Published on 2 August 2021
It looks likely that Unicredit will be entering into a shotgun wedding with Mone dei Paschi di Siena (MPS). Unicredit will be compelled by the Italian political and monetary authorities to act as a White Knight.
MPS just failed its European Banking Authority Stress Tests but then it has been flat broke for years.
For a putative White Knight, Unicredit is in no great shape itself.
We studied Unicredit’s capital position both at the time of its “recapitalization” Rights Issue in 2016/17, and in late 2018.
In our estimation Unicredit had a shortfall in late 2018 of €35 billion between its stated capital and the amount of capital needed to form an adequate loss cushion.
You can read our analysis here.
Both Unicredit and MPS overstate the adequacy of their capital cushions. Both have survived previous Stress Tests only because of their questionable accounting for the Non-performing loans that they retain and for the Non-performing loans that they have supposedly securitized, and because they understate the risk in all of their on- and off-balance sheet business.
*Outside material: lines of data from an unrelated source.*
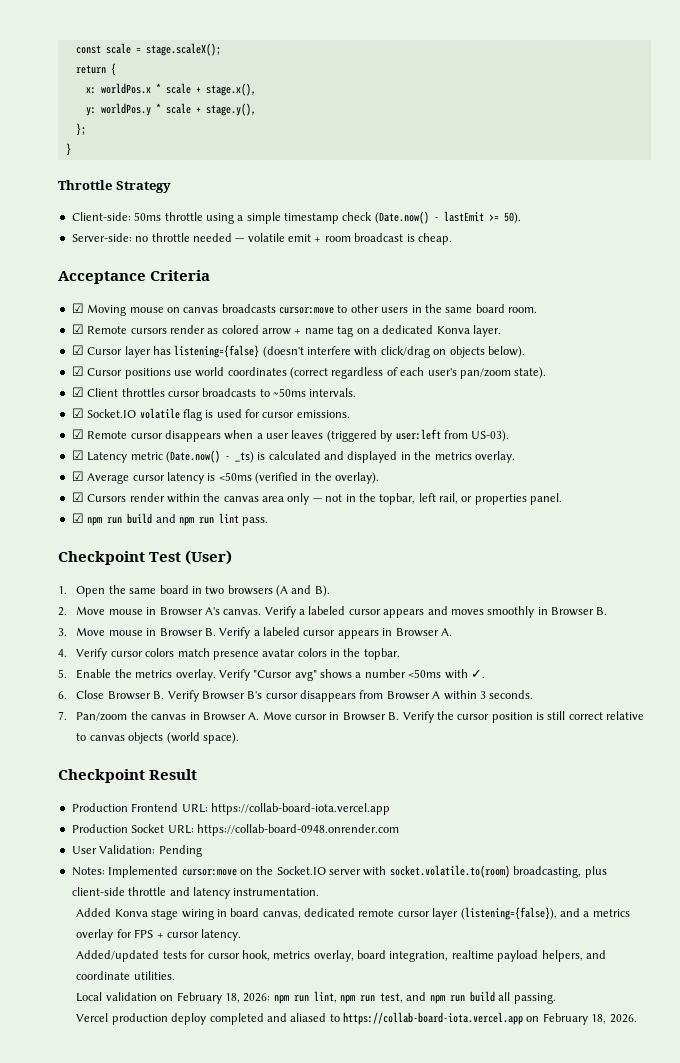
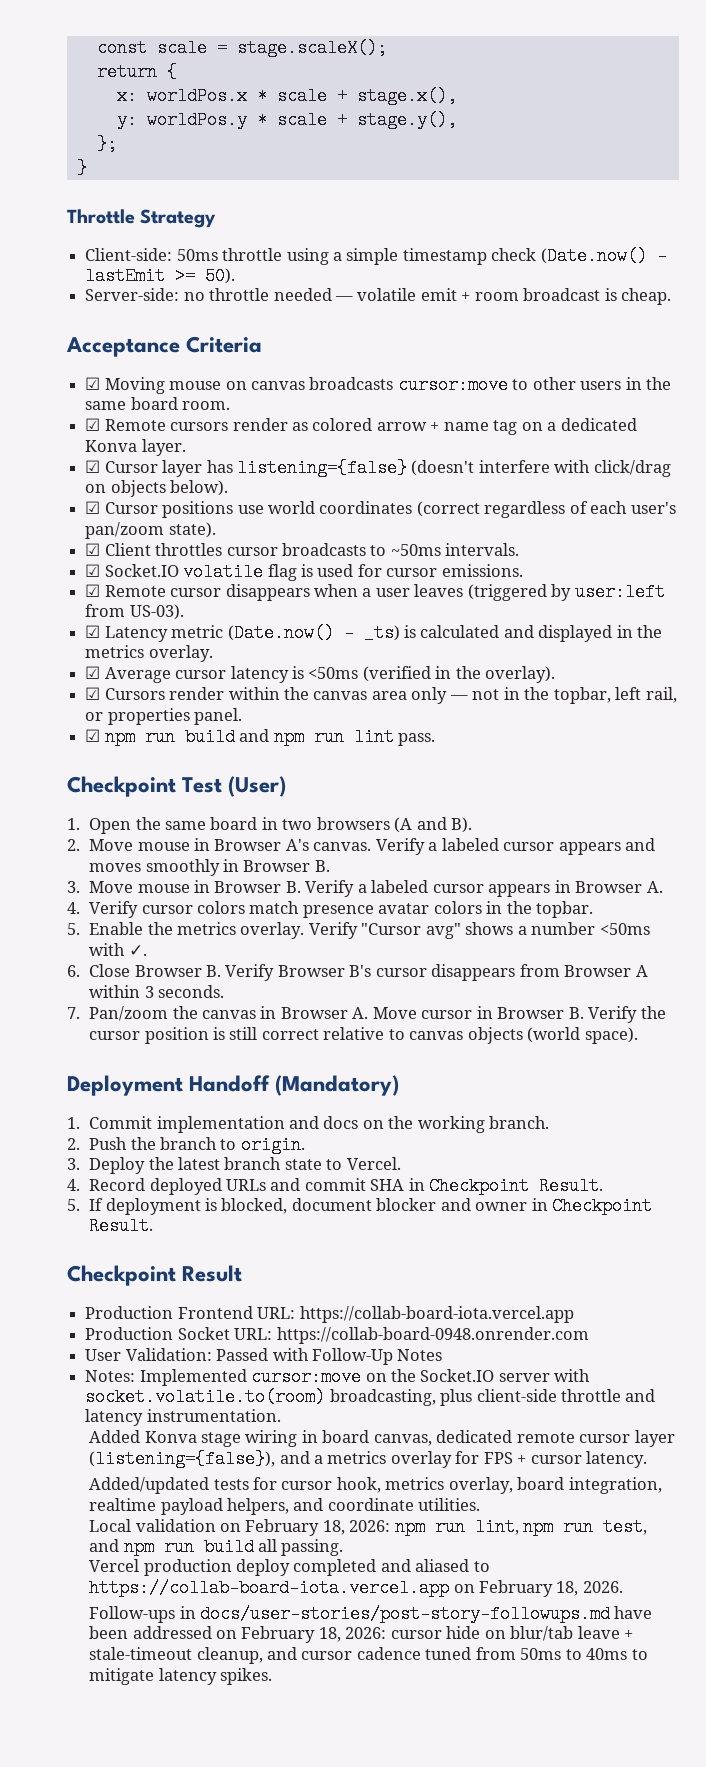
+ Deployment Handoff (Mandatory)
+ 1. Commit implementation and docs on the working branch.
+ 2. Push the branch to origin.
+ 3. Deploy the latest branch state to Vercel.
+ 4. Record deployed URLs and commit SHA in Checkpoint Result.
+ 5. If deployment is blocked, document blocker and owner in Checkpoint Result.
- User Validation: Pending
+ User Validation: Passed with Follow-Up Notes
+ Follow-ups in docs/user-stories/post-story-followups.md have been addressed on February 18, 2026: cursor hide on blur/tab leave + stale-timeout cleanup, and cursor cadence tuned from 50ms to 40ms to mitigate latency spikes.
The banks’ on- and off-balance sheet business is in each case put through a Basel III Advanced Internal Ratings-Based methodology. This methodology contrives to convert each piece of business into a Risk-Weighted Asset that is far too small compared to the actual risk inherent in it.
This process shrinks the risk in the business to such a degree that the depleted capital of these banks appears adequate to it, when it is far from that.
Both banks have repeatedly claimed to have a surplus of Common Equity Tier 1 (CET1) compared to internationally-agreed norms when the true test of their value – their Market Capitalization – has been far lower.
It really will take a bazooka (from the person organizing the merger of Unicredit and MPS) to forge a new bank that has an adequate capital cushion. €60 billion might be enough to cleanse Unicredit/MPS to a degree that would enable it to pass future Stress Tests with ease, but if the new bank wanted to have a long-term credit rating with an A in it and not just Bs, one should budget for €100 billion.